▸ Your assignment
Pick out the lines below that include the string "none".

▸ Data
◆ ◆ ◆ ◆ ◆ ◆ ◆
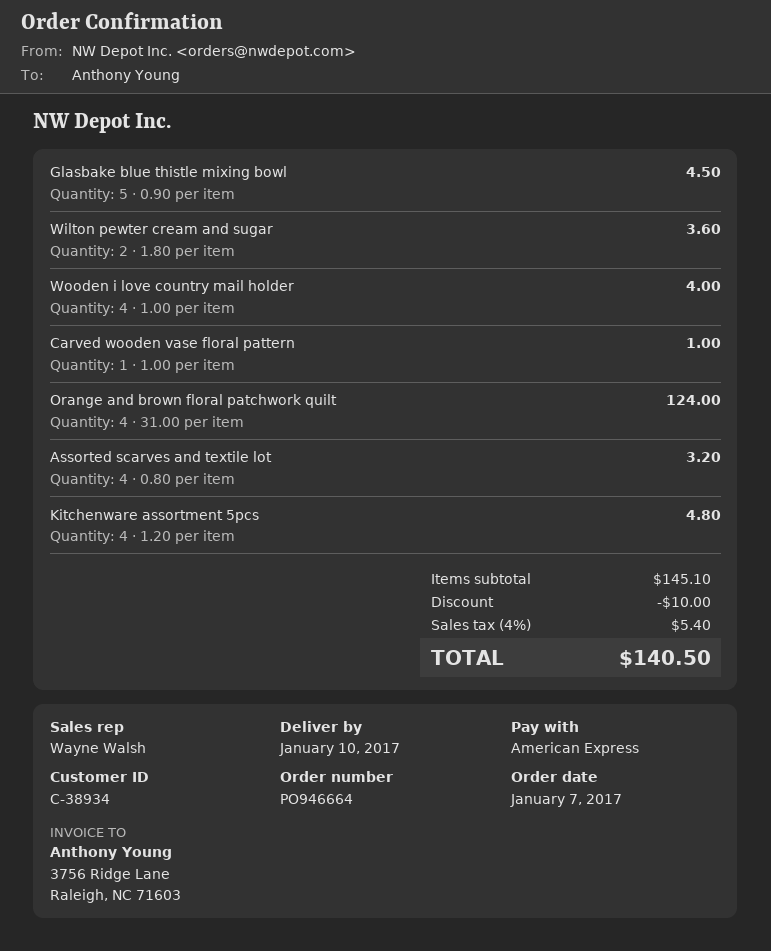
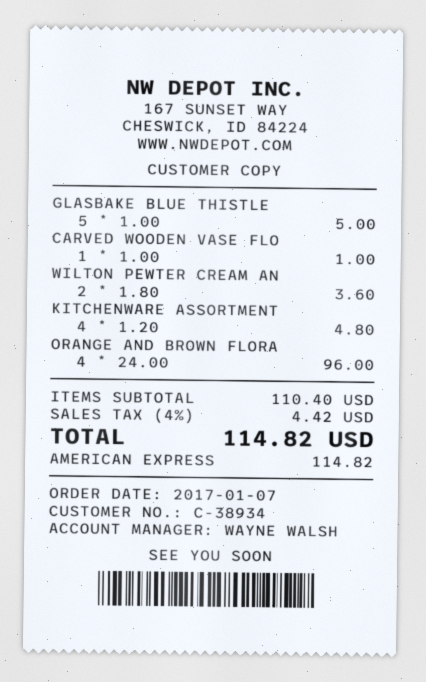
Glasbake blue thistle mixing bowl: 5 x 0.90 = 4.50 -> 5 x 1.00 = 5.00
Wooden i love country mail holder: 4 x 1.00 = 4.00 -> none
Orange and brown floral patchwork quilt: 4 x 31.00 = 124.00 -> 4 x 24.00 = 96.00
Assorted scarves and textile lot: 4 x 0.80 = 3.20 -> none
subtotal: 145.10 -> 110.40
discount: 10.00 -> none
tax: 4% = 5.40 -> 4% = 4.42
total: 140.50 -> 114.82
◆ ◆ ◆ ◆ ◆ ◆ ◆
▸ Written answer
Wooden i love country mail holder: 4 x 1.00 = 4.00 -> none
Assorted scarves and textile lot: 4 x 0.80 = 3.20 -> none
discount: 10.00 -> none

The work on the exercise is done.